By Paul Vieira
OTTAWA – For the first time since the onset of the 2008 financial crisis and global recession, Canada posted a quarterly current account surplus. The surplus for the first three months of 2021 was due to a surge in exports, especially crude oil and lumber.
The country’s current account, or the broadest indicator of Canada’s trade and investment relations with other countries, posted a surplus of C $ 1.18 billion ($ 980 million), said Monday. Statistics Canada. The market consensus was in favor of a deficit of C $ 2.5 billion, according to Desjardins Securities.

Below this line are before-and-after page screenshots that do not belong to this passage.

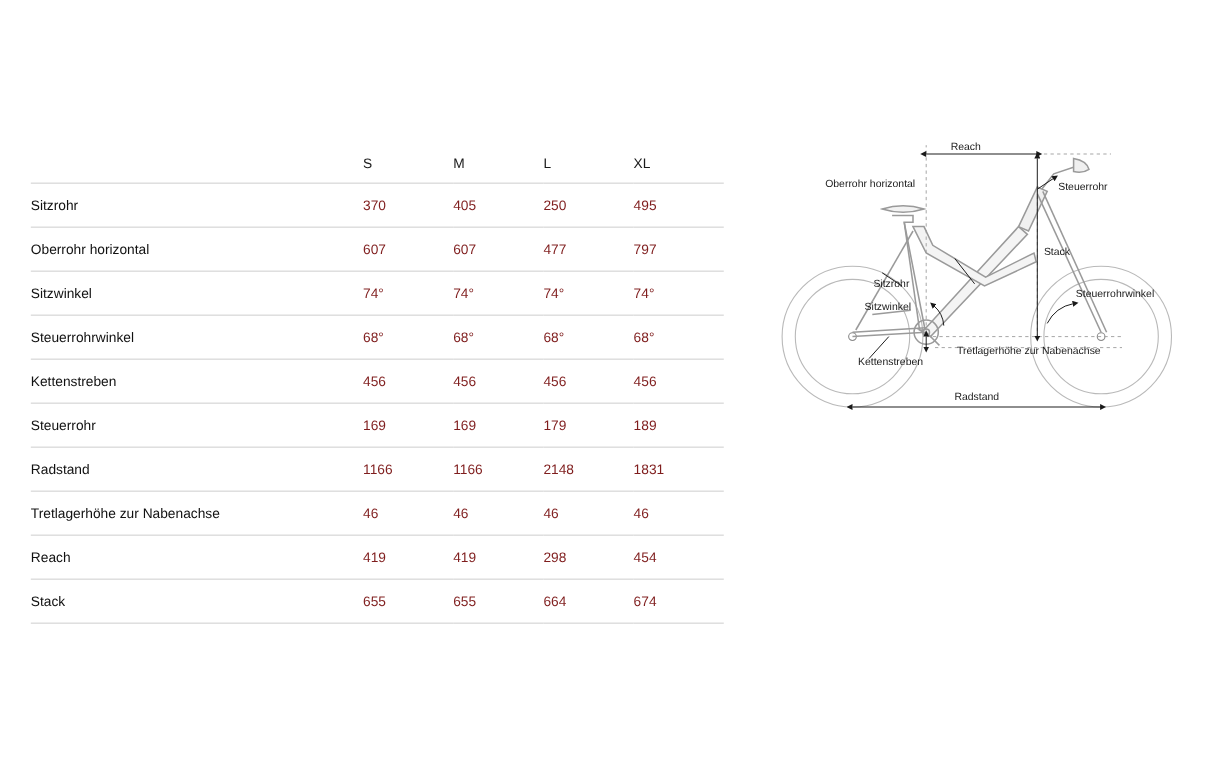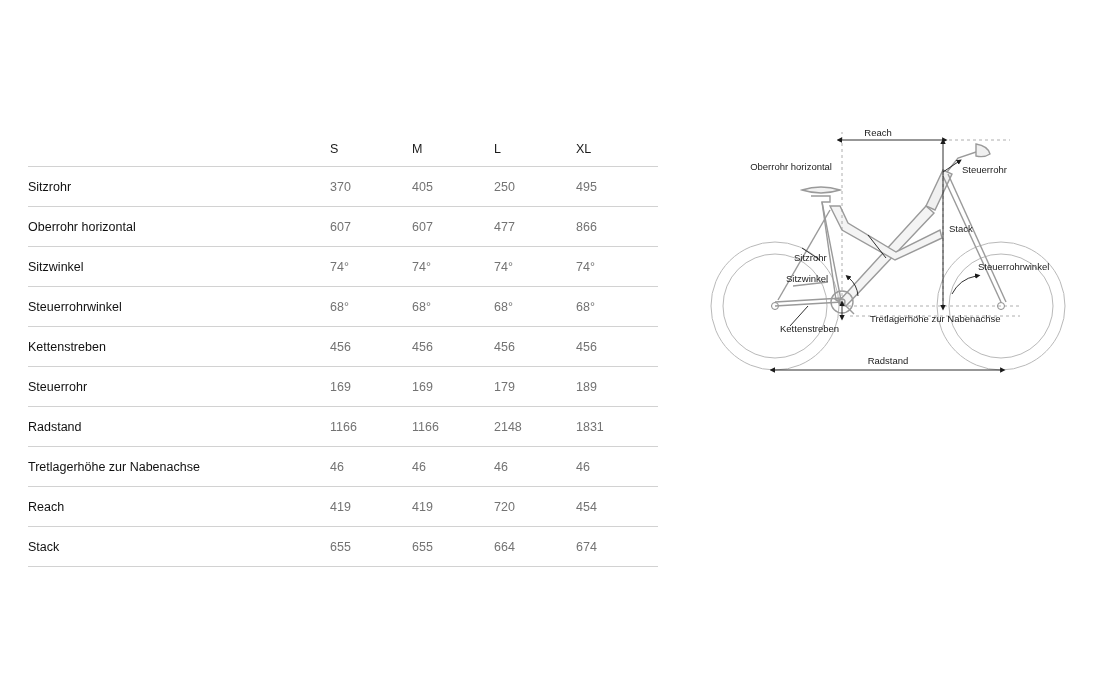--- a/index.html
+++ b/index.html
@@ -56,7 +56,7 @@
   }
   .col-size {
     width: 82px;
-    color: #737373;
+    color: #7f1d1d;
   }
   thead .col-label { font-weight: normal; }
   thead .col-size { color: #1a1a1a; }

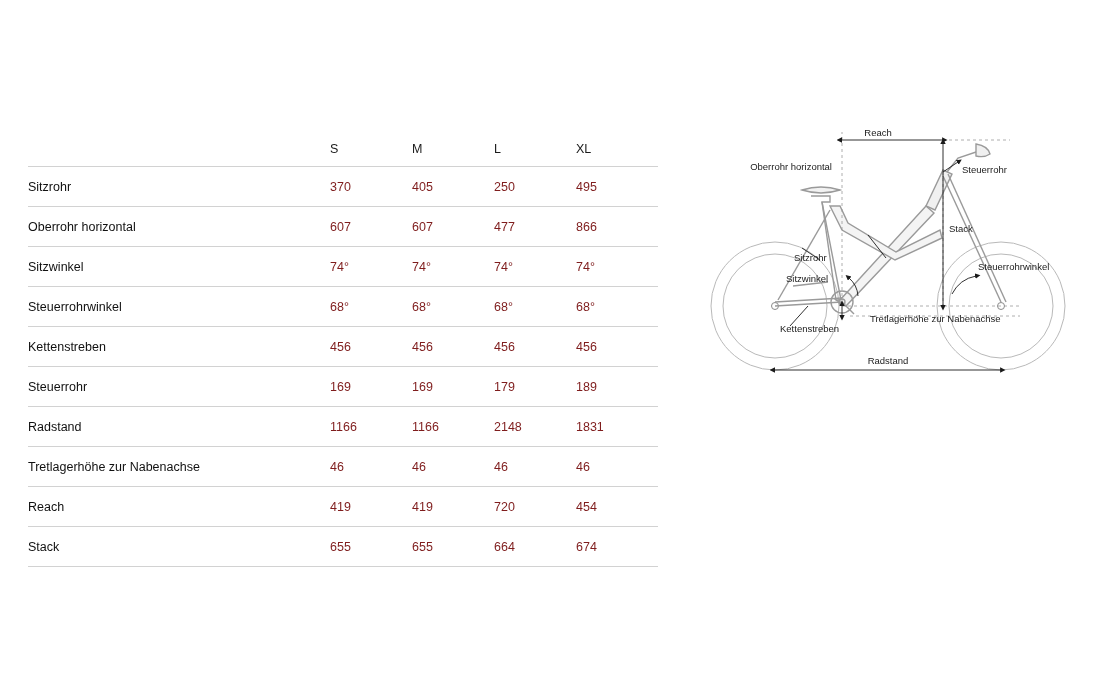--- a/index.html
+++ b/index.html
@@ -106,7 +106,7 @@
         <td class="col-size">607</td>
         <td class="col-size">607</td>
         <td class="col-size">477</td>
-        <td class="col-size">866</td>
+        <td class="col-size">797</td>
       </tr>
       <tr>
         <td class="col-label">Sitzwinkel</td>

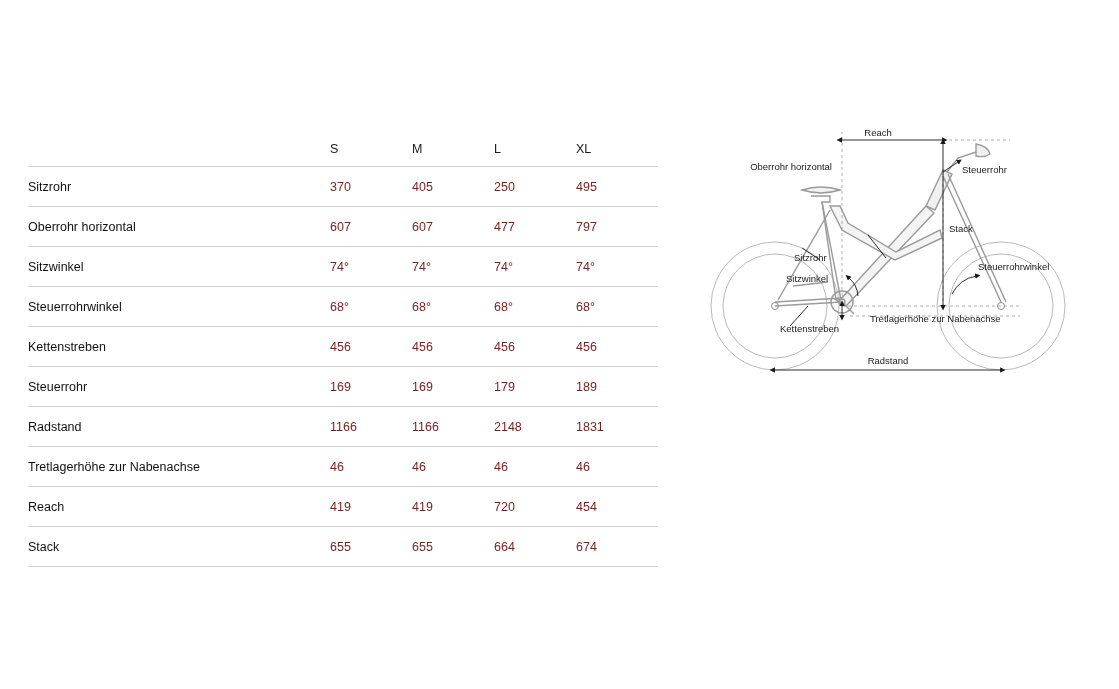--- a/index.html
+++ b/index.html
@@ -154,7 +154,7 @@
         <td class="col-label">Reach</td>
         <td class="col-size">419</td>
         <td class="col-size">419</td>
-        <td class="col-size">720</td>
+        <td class="col-size">298</td>
         <td class="col-size">454</td>
       </tr>
       <tr>

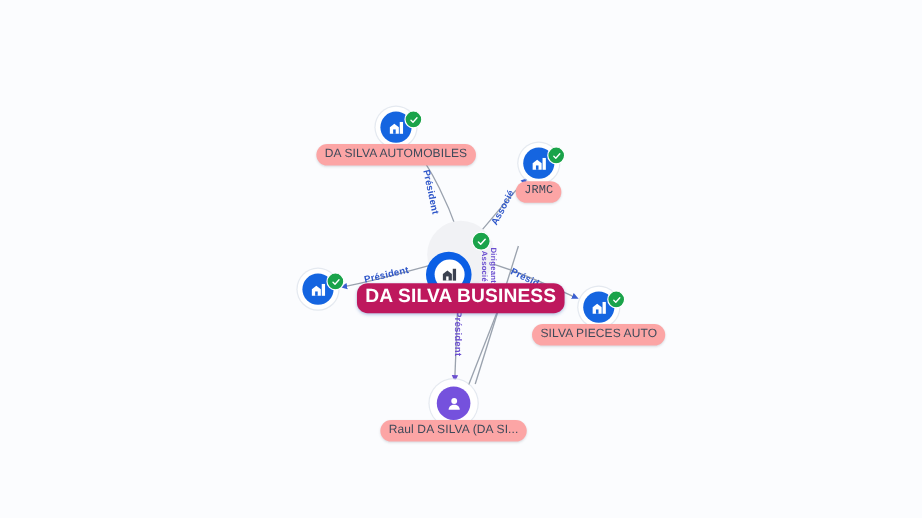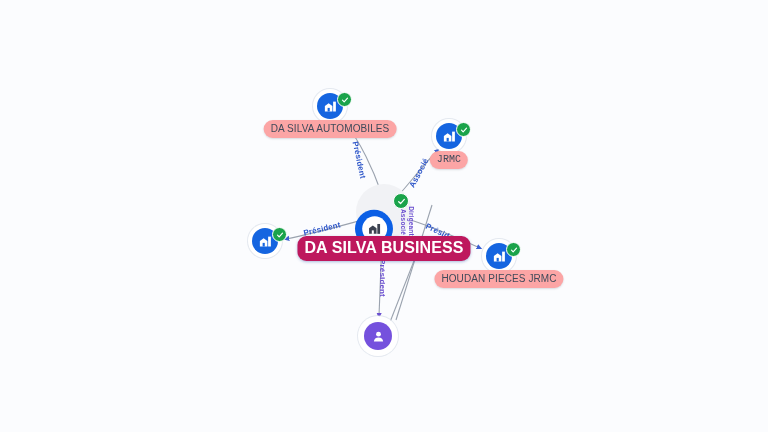--- a/index.html
+++ b/index.html
@@ -250,7 +250,7 @@
       </svg>
     </div>
   </div>
-  <div class="nlabel" style="left:499px; top:270px;">HOUDAN PIECES JRMC</div>
+  <div class="nlabel" style="left:499px; top:270px;">SILVA PIECES AUTO</div>
 
   <div class="node" style="left:378px; top:336px;">
     <div class="halo h-person"></div>

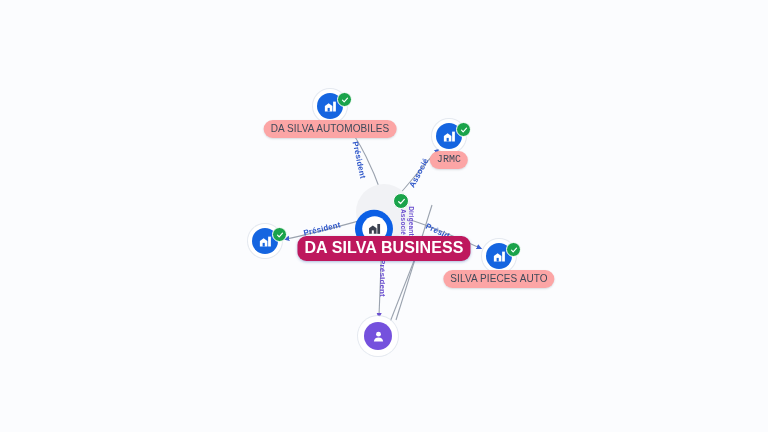--- a/index.html
+++ b/index.html
@@ -261,6 +261,7 @@
       </svg>
     </div>
   </div>
+  <div class="nlabel" style="left:378px; top:350px;">Raul DA SILVA (DA SI...</div>
 
   <div class="node" style="left:384px; top:212px;">
     <div class="halo h-center"></div>

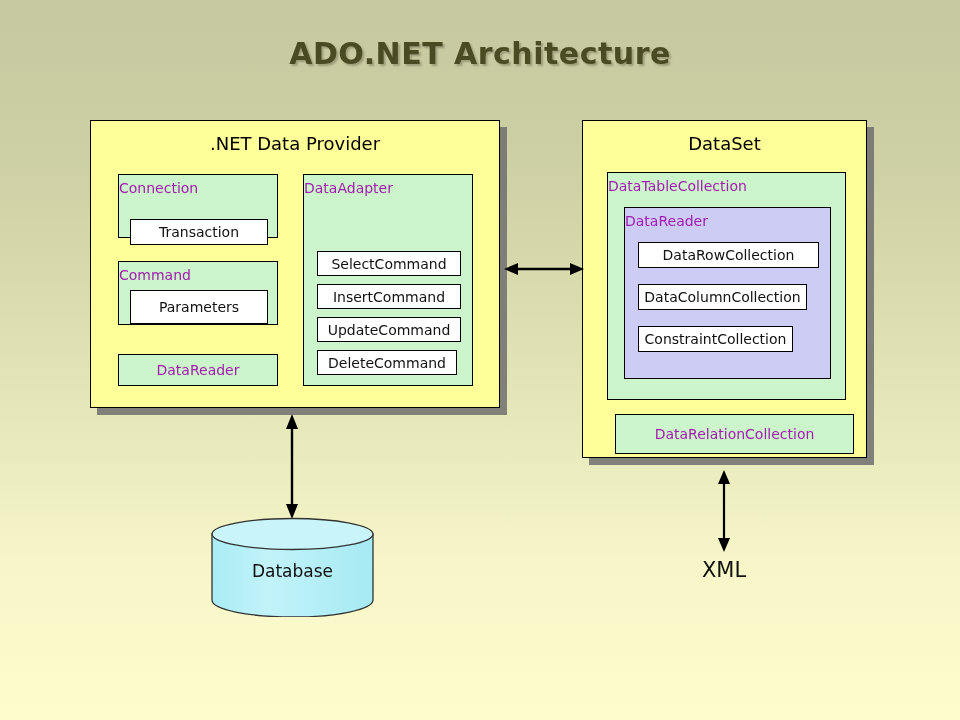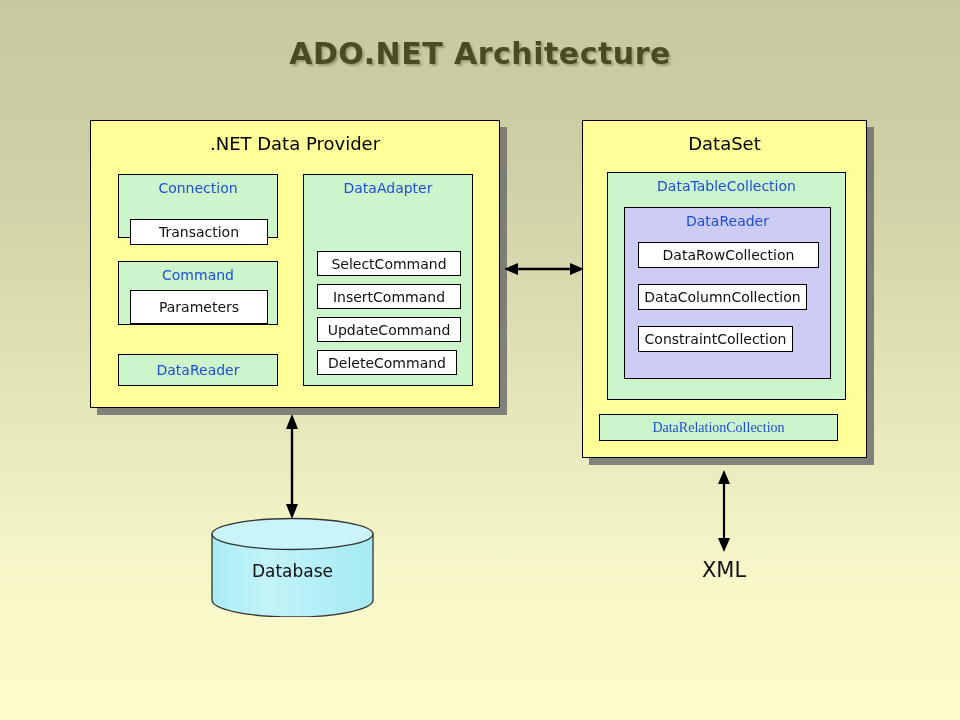--- a/index.html
+++ b/index.html
@@ -78,9 +78,9 @@
     position: absolute;
     left: 0;
     width: 100%;
-    text-align: center;
+    text-align: left;
     font-size: 14px;
-    color: #1d4ed8;
+    color: #a21caf;
     white-space: nowrap;
   }
   .boxlabel.centered {

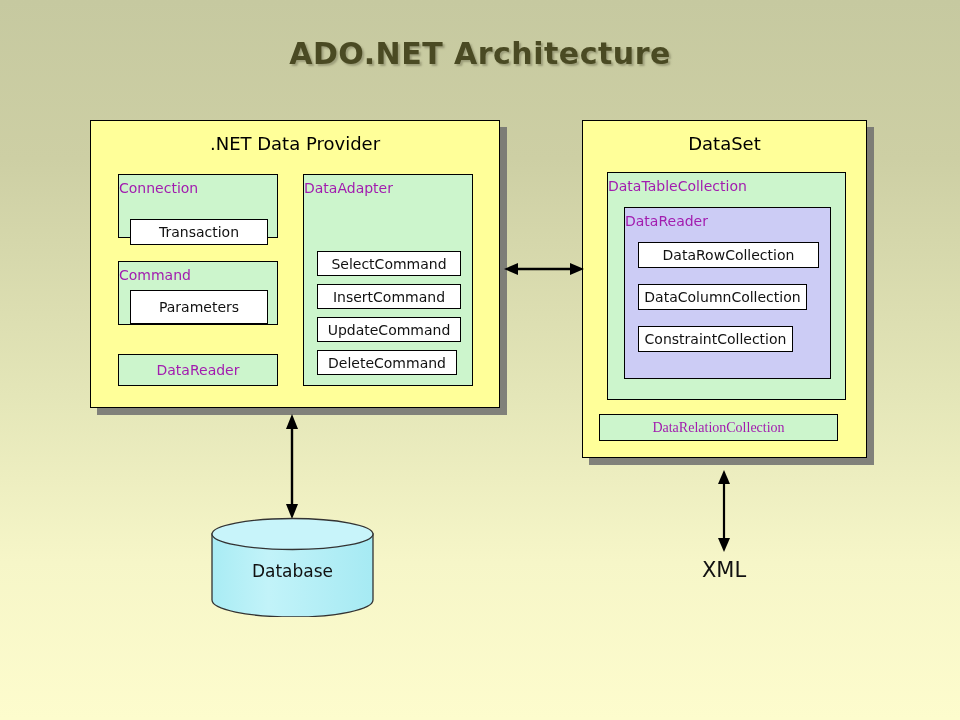--- a/index.html
+++ b/index.html
@@ -169,7 +169,7 @@
       </div>
     </div>
 
-    <div class="greenbox" style="left:16px; top:293px; width:239px; height:27px;font-family:Liberation Serif, serif;">
+    <div class="greenbox" style="left:32px; top:293px; width:239px; height:40px;">
       <div class="boxlabel centered">DataRelationCollection</div>
     </div>
   </div>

Data for the previous quarter has been revised and now shows that Canada’s current account deficit for the last three months of 2020 was C $ 5.27 billion, lower than the original amount of $ 7.26 billion. Canadian.
For most of the 2000s, Canada ran a double current and trade surplus, as the economy benefited from soaring commodity prices. But since the 2008 financial crisis, Canada’s current account has been in deficit territory. This reflected the failure of the country’s non-energy exports to recover from the crisis and a slowdown in investment following the collapse in oil prices from 2014.
The Canadian economy is now benefiting from rising commodity prices since the depths of the coronavirus-induced recession. The Bank of Canada’s Commodity Price Index is now at a level it had never seen at the end of 2014, or before the drop in crude oil prices.
These higher commodity prices helped trade in goods and services in the first quarter to register its first positive balance since 2008. Energy and forestry products were the main contributors.
In a separate statement, Statistics Canada said the prices of raw materials used by manufacturers rose 1.0% in April from the previous month and jumped more than 56% year-on-year, the largest annual increase. never recorded since 1981.